Михаил Ярославич слушал его спокойно, но те, кто знал князя ближе, видели, как отливает кровь от его щек, как бледнеет он и гневом возгораются его глаза. Однако он выслушал отца Давида до конца и после не сразу ответил ему, будто давил в себе гнев. Лишь костяшки пальцев, сжатых в крепкие кулаки, белели от ярости.
— Я ли к вам с войной пришел, святый отче? — спросил он.
Новгородский епископ глаз не отводил, однако сказать ему было нечего.
— Когда три года тому назад детишки малые на Твери от голода пухли, ты, святый отче, и собаки твои новгородские поделились ли с ними малою коркою?
— Сам знаешь, великий князь, едва от урожая до урожая живем.
— То-то что живете. А мы-то дохли здесь. Али мы не одной земли люди?

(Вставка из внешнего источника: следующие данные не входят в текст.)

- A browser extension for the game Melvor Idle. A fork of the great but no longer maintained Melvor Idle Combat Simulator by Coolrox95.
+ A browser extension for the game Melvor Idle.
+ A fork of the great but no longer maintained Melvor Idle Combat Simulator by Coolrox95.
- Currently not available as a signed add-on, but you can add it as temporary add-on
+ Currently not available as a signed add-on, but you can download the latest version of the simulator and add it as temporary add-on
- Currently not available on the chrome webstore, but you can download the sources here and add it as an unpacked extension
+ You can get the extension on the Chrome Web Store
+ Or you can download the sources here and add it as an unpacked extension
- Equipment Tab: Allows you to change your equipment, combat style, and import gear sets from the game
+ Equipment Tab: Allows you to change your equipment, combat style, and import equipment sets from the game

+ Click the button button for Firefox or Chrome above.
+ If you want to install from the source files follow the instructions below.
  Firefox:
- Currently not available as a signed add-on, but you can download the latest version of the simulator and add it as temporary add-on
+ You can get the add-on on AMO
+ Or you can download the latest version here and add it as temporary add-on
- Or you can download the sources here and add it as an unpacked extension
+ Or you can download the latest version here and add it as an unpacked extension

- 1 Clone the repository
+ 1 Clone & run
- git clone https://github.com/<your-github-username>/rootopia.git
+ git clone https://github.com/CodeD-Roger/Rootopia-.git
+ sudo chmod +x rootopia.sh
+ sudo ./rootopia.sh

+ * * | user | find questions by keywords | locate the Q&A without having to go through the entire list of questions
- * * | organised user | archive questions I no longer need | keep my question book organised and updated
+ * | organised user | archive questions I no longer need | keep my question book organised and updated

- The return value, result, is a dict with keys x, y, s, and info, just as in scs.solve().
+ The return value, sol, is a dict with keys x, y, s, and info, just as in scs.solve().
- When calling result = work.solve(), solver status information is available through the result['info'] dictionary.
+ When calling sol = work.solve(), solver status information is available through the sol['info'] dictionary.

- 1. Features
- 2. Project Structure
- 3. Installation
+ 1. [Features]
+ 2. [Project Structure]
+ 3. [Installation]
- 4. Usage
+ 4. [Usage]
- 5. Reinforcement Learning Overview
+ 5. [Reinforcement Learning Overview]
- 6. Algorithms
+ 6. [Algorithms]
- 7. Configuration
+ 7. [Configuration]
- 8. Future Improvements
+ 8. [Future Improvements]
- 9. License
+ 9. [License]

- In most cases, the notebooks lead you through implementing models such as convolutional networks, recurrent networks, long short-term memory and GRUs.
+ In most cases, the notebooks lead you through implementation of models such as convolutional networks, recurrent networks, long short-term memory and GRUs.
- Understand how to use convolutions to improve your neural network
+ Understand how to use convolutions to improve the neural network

Нечего было ответить епископу.
— А когда грамоту Феоктистову рядили, разве не обещали новгородцы служить мне по совести? А ежели будут какие обиды, миром их ладить? Мало вам шведов с немцами, со мной воевать хотите?! Али русская-то кровь для вас слаще?
— Так ведь повинились мы уж перед тобой, великий князь, — возгордился было Давид.
— Повинились?! — Князь усмехнулся так, что и слов не требовалось, дабы сказать ими, насколько он верит в их раскаяние.
От чужих и своих бояр в гриднице было тесно, но так тихо, что казалось, слышно стало, как солнышко проникает через оконницу. Из-под высоких изрядных шапок с богатыми Цеховыми опушками струился по боярским лбам пот.
— Пошто измену ладите? — тихо и как-то устало спросил. Михаил Ярославич. Так не про измену спрашивают, а про мелочь обыденную. Однако новгородцы аж дернулись, забегали глазами, как тараканы запечные, по стенам да потолку.
— Не ведаю, о чем спрашиваешь… — отвел глаза и святой отец.
— Я ли по вашим жалобам не отзывал людей своих от вас? Я ли не держусь Феоктистовой грамоты и даже в голодный год ничего, кроме ваших даров, не взял с вас сверх того? А ты меня упрекаешь, отче? Говори, в чем еще провинился!
Владыка Давид вздохнул. Молод он был еще с Михаилом-то спорить, да и ради Новгорода врать не умел.
— Нет на тебе вины, великий князь, — понурился епископ.
— Я слова менять не стану: покуда не откупитесь, ни хлеба вам, ни мира не дам…
Мир тогда установился скоро, но был он еще более ненадежен, чем прежде. Как рыхлый весенний лед на реке.
Новгородцам за свою опрометчивость пришлось заплатить тысяча пятьсот гривен серебряных. И то сказать, маловато взял с них великий князь.
Может быть, и надо б было отступиться ему покуда от Новгорода и собирать иные земли. Может быть. Но не мог Тверской, потому что знал: лишь только он отпустит его, сей же час вокняжится у Святой Софии московский князь, и тогда скрытая распря тут же прорвется войной, причем войной доселе невиданной, войной, в которой заполыхает вся Русь. Он же пришел на великий стол вовсе не для того, чтобы русские убивали русских.
И худой мир дорог, когда другого нет.
И все же Михаил Ярославич не оставлял надежды и новгородцев привести по уму к одной воле. Время надобно было ему для того. Мир и время. Но оказалось, ни того, ни другого не осталось у великого князя.
В конце августа одна тысяча триста двенадцатого года пришла из Орды глухая, как дальний гром, весть: умер Тохта.